The arguments above imply that $V(G)\setminus (V^{g_1}\cup V^{\alpha }\cup V^{\beta }\cup V^{\gamma })\subseteq I(P)$. It remains to prove that no vertex in $(V^{g_1}\cup V^{\alpha }\cup V^{\beta }\cup V^{\gamma })$ is covered by the vertices in $P$.

Consider the vertices in $V^{g_1}$ which are in the $i^{th}$ copy of set-encoding gadget for some $i$ in $[n]$. It is easy to see that vertices in $P\setminus \{\text{pndt}(z_2^i),\text{pndt}(g_1)\}$ can not cover the vertices mentioned in the previous sentence. Any shortest path whose one endpoint is $\text{pndt}(z_2^i)$ and other endpoint is in $P\setminus \{\text{pndt}(g_1)\}$ contains either $\{g_1,g_2\}$ or $\{z_1^i,g_2\}$. Hence, none of such paths can cover vertices in the path connecting $g_1$ and $z_1^i$. Similarly, any shortest path whose one endpoint is $\text{pndt}(g_1)$ and other endpoint is in $P\setminus \{\text{pndt}(z_2^i)\}$ contains $g_2$ and hence can not contain $z_1^i$. This implies that $P$ can not cover any vertex in $V^{g_1}$.

Consider the vertices in $V^{\alpha }$. It is easy to verify that vertices in $V^{\alpha }$ are not covered by the shortest path between any two common branching vertices. Also, the shortest paths between the pendant vertices in the element-encoding gadget do not cover vertices in $V^{\alpha }$. Consider vertices in $V^{\alpha }$, which are part of the element-encoding gadget corresponding to element $(\alpha ,a)$ for some $a$ in $[n]$. Any shortest path between the vertices in $P$ that can cover these vertices has $\text{pndt}(w_a^{\alpha })$ as one of its endpoint and should contain $q^{\alpha }$. By the construction, no path connecting $\text{pndt}(w_a^{\alpha })$ to any of the pendant vertex adjacent with common branching vertices contains $q^{\alpha }$. It is easy to see for $p^{\alpha }$, $r^{\alpha }$, $g_3$ and $g_4$. For the remaining common vertices, it is sufficient to prove that the shortest path from $\text{pndt}(w_a^{\alpha })$ to $g_2$ do not contain $q^{\alpha }$. Note that the path from $w_a^{\alpha }$ to $g_2$ that contains $q^{\alpha }$ and $x_{q^{\alpha }}$ for some $x$ in $X^i$, is of length close to $4M^2$. However, the shortest path from $\text{pndt}(w_a^{\alpha })$ to $g_2$ is of length $3M^2$ and contains $y$ in some $Y^i$ and $g_4$. This implies that $P$ does not cover any vertex in $V^{\alpha }$. Using similar arguments, the statement holds for vertices in $V^{\beta }$ and $V^{\gamma }$ which concludes the proof of the lemma. $◀$

In the following two lemmas, we prove that the reduction is safe.

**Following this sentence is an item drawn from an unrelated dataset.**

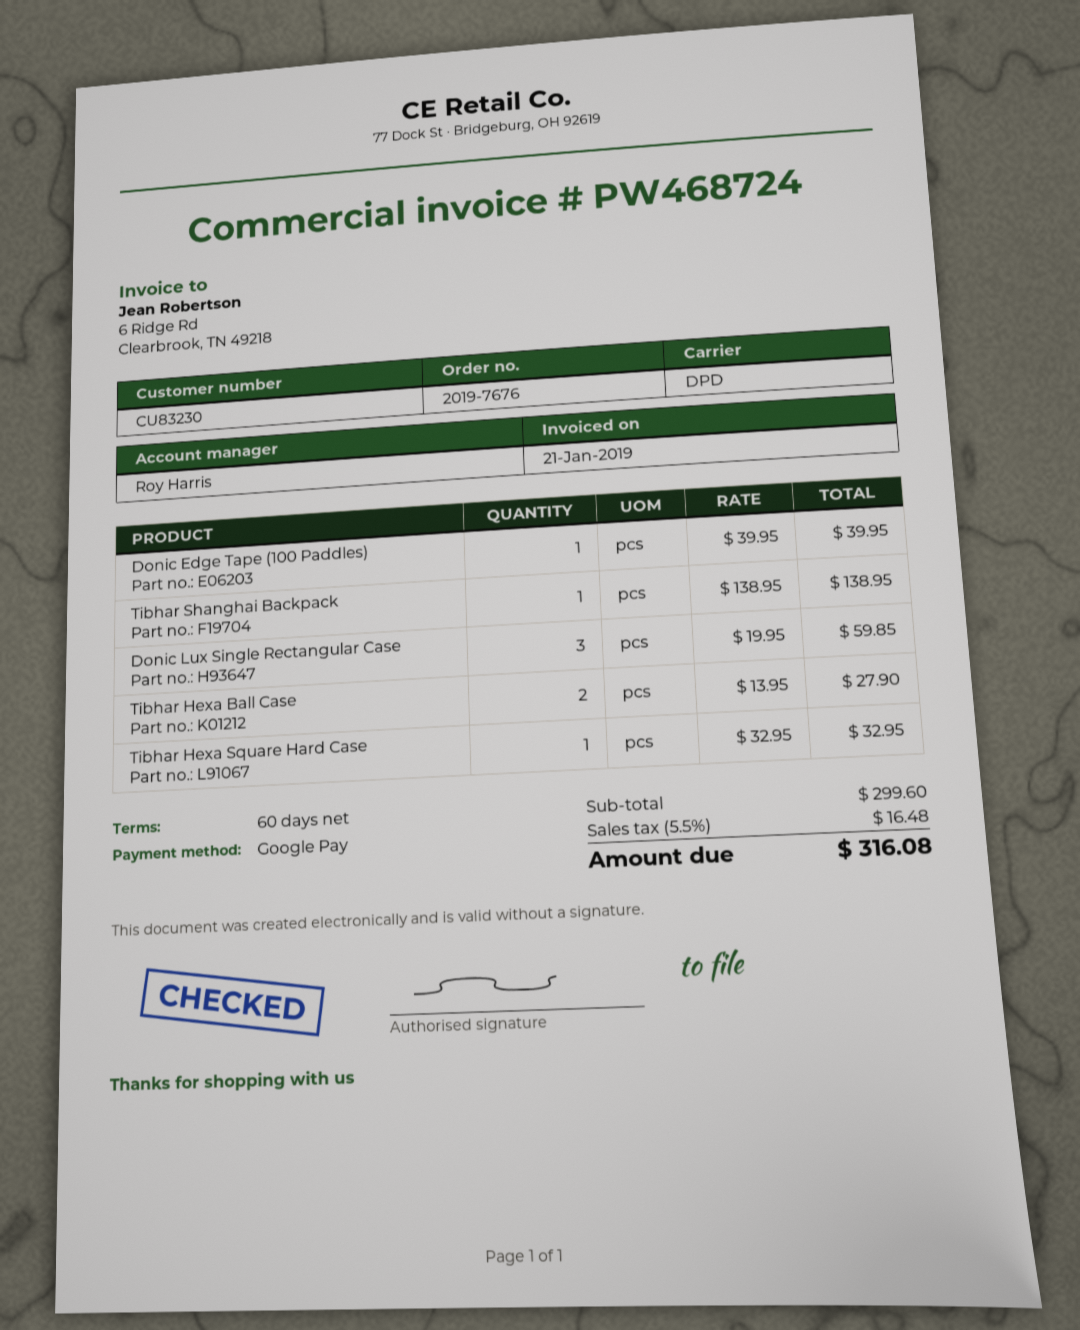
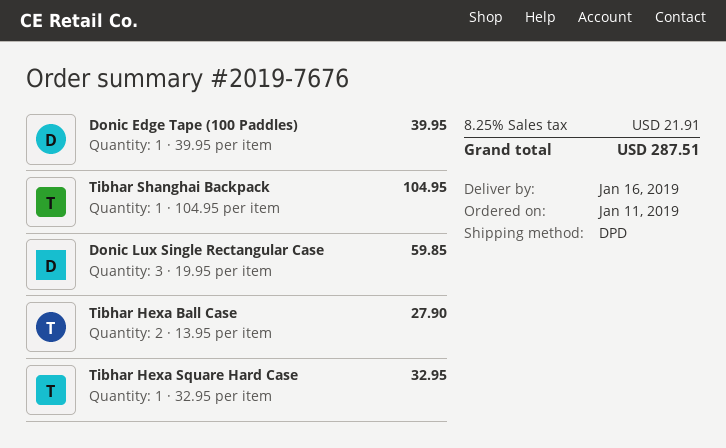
Tibhar Shanghai Backpack: 1 x 138.95 = 138.95 -> 1 x 104.95 = 104.95
tax: 5.5% = 16.48 -> 8.25% = 21.91
total: 316.08 -> 287.51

Without loss of generality, suppose $\{S_1,S_2,\mathrm{\dots },S_n\}$ is a collection of $n$ sets in collection of $𝒮$ (which contains $m$ sets) that partitions all the vertices in $𝒰$. For every $i$ in $[n]$, consider a vertex in $X^i$ in the set-encoding gadget ${𝒮}^i$ corresponding to set $S_i$. Define set $Q=\{x_1^1,x_2^2,\mathrm{\dots },x_n^n\}$, where $x_i^i$ is in $X^i$. Recall that $P$ is the collection of all the pendant vertices in $G$. It is easy to see that $|P\cup Q|=k$. Due to Lemma 2, to prove that $P\cup Q$ is a geodetic set of $G$, it is sufficient to prove that $Q$ covers vertices in $V^{g_1}\cup V^{\alpha }\cup V^{\beta }\cup V^{\gamma }$. See the paragraph above Lemma 2 for the definition of these sets. Also, recall that for any vertex $u$, $\text{pndt}(u)$ denotes the unique pendant vertex adjacent to it, if one exists.

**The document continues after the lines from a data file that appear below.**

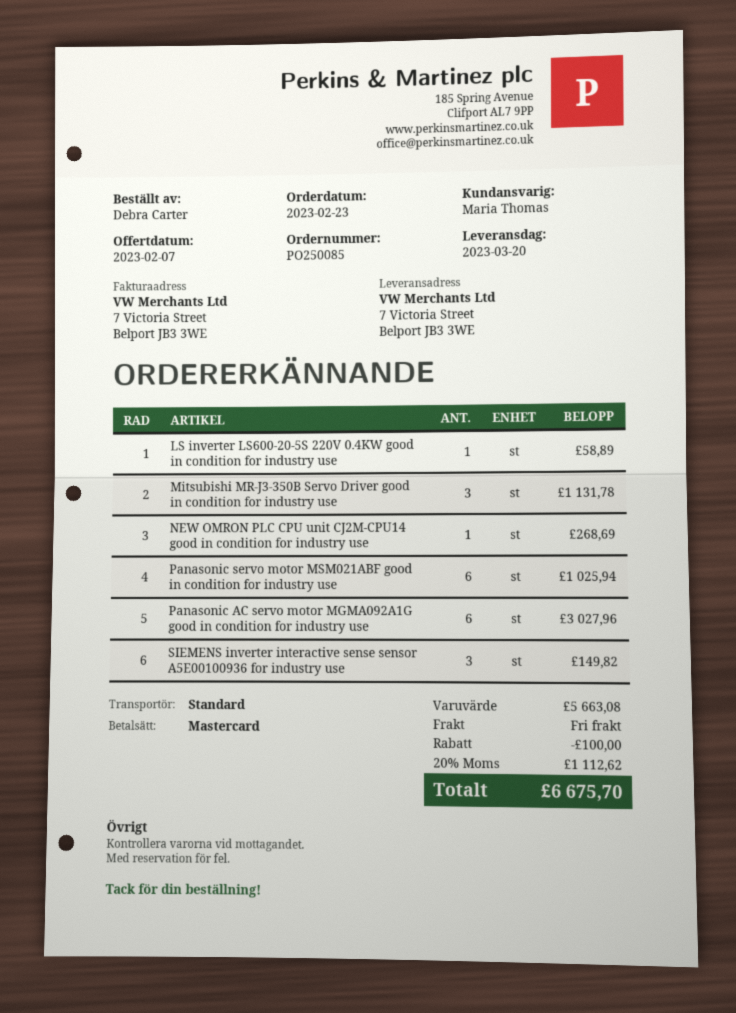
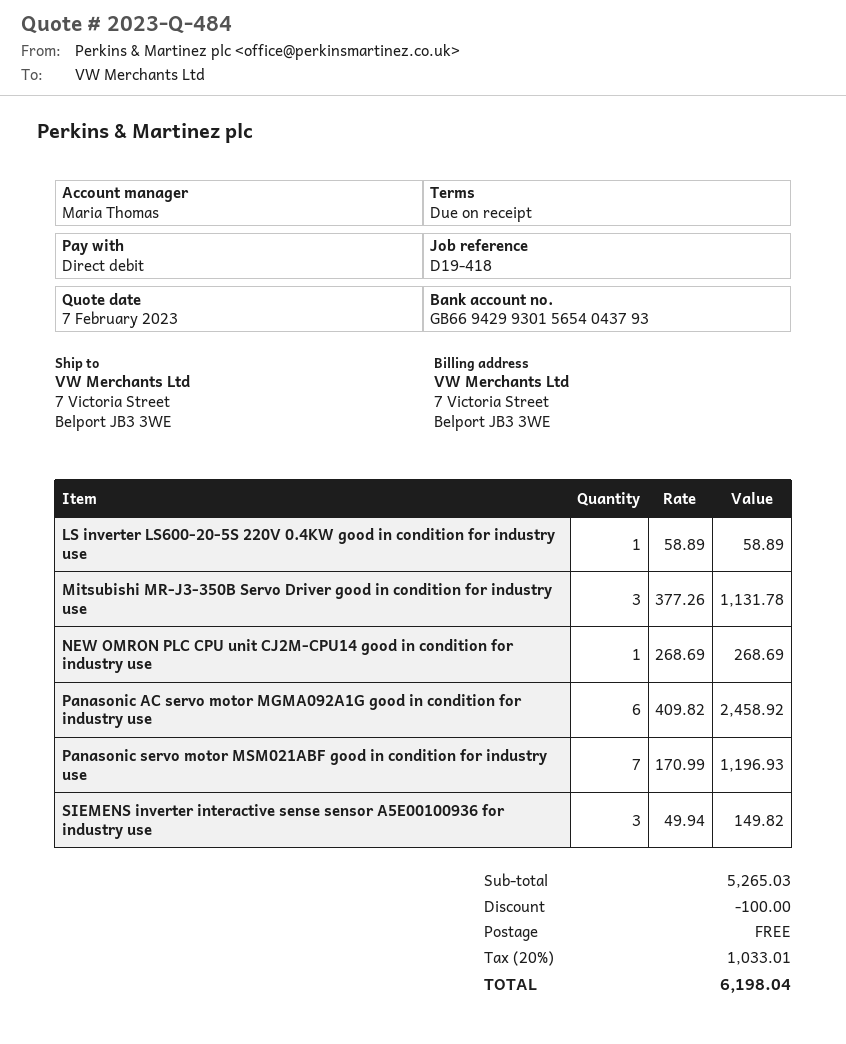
payment method: Mastercard -> direct debit
Panasonic servo motor MSM021ABF good in condition for industry use: 6 for 1025.94 -> 7 for 1196.93
Panasonic AC servo motor MGMA092A1G good in condition for industry use: 6 for 3027.96 -> 6 for 2458.92
subtotal: 5663.08 -> 5265.03
tax: 20% = 1112.62 -> 20% = 1033.01
total: 6675.70 -> 6198.04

For a fixed $i$ in $[n]$, $I(x_i^i,\text{pndt}(g_1))$ covers all the vertices in the simple path connecting $z_1^i$ to $g_1$. As this is true for any $i$ in $[n]$, $Q$ covers vertices in $V^{g_1}$. Suppose $S^i=\{(\alpha ,a),(\beta ,b),(\gamma ,c)\}$ for some $a,b,c$ in $[n]$. Consider vertex $x_i^i$ in $X^i$. We argue that the shortest paths between $x_i^i$ and $w_a^{\alpha }$ covers the vertices in $V^{\alpha }$ that are part of the element-encoding gadget that is encoding element $(\alpha ,a)$. Consider Figure 2 with $a^{\prime }=a$. In this case, all three paths from $x_i^i$ to $u_a^{\alpha }$ via $p^{\alpha }$, $q^{\alpha }$, and $q^{\alpha }$ as the same length of $2M^2$. This implies the shortest distance between $x_i^i$ and $w_a^{\alpha }$ is $3M^2$. Moreover, the path connecting $x_i^i$ to $w_a^{\alpha }$ that contains $q^{\alpha }$ and $v_a^{\alpha }$ is the shortest path between these two vertices. Hence, the shortest path between $x_i^i$ and $\text{pndt}(w_a^{\alpha })$ covers all the vertices in $V^{\alpha }$ that are part of element-encoding gadget. As $\{S_1,S_2,\mathrm{\dots },S_n\}$ partitions $𝒰$, (exactly) one of these $n$ set contains element $(\alpha ,a)$ for every $a$ in $[n]$, all the vertices in $V^{\alpha }$ are covered by a vertex in $Q$ and a vertex in $P$. Using the similar arguments, all the vertices in $V^{\beta }$ and $V^{\gamma }$ are covered by vertices in $P\cup Q$. This concludes the proof of the lemma. $◀$

Recall that $P$ is the collection of all the pendant vertices in $G$, and $P$ is a subset of any geodetic set of $G$. Suppose $P\cup Q$ is the geodetic set of $G$ of size of $k$, and hence $|Q|\le n$. By Lemma 2, vertices in $Q$ covers all the vertices in $V^{g_1}\cup V^{\alpha }\cup V^{\beta }\cup V^{\gamma }$. See the paragraph before Lemma 2 for the definition of these sets.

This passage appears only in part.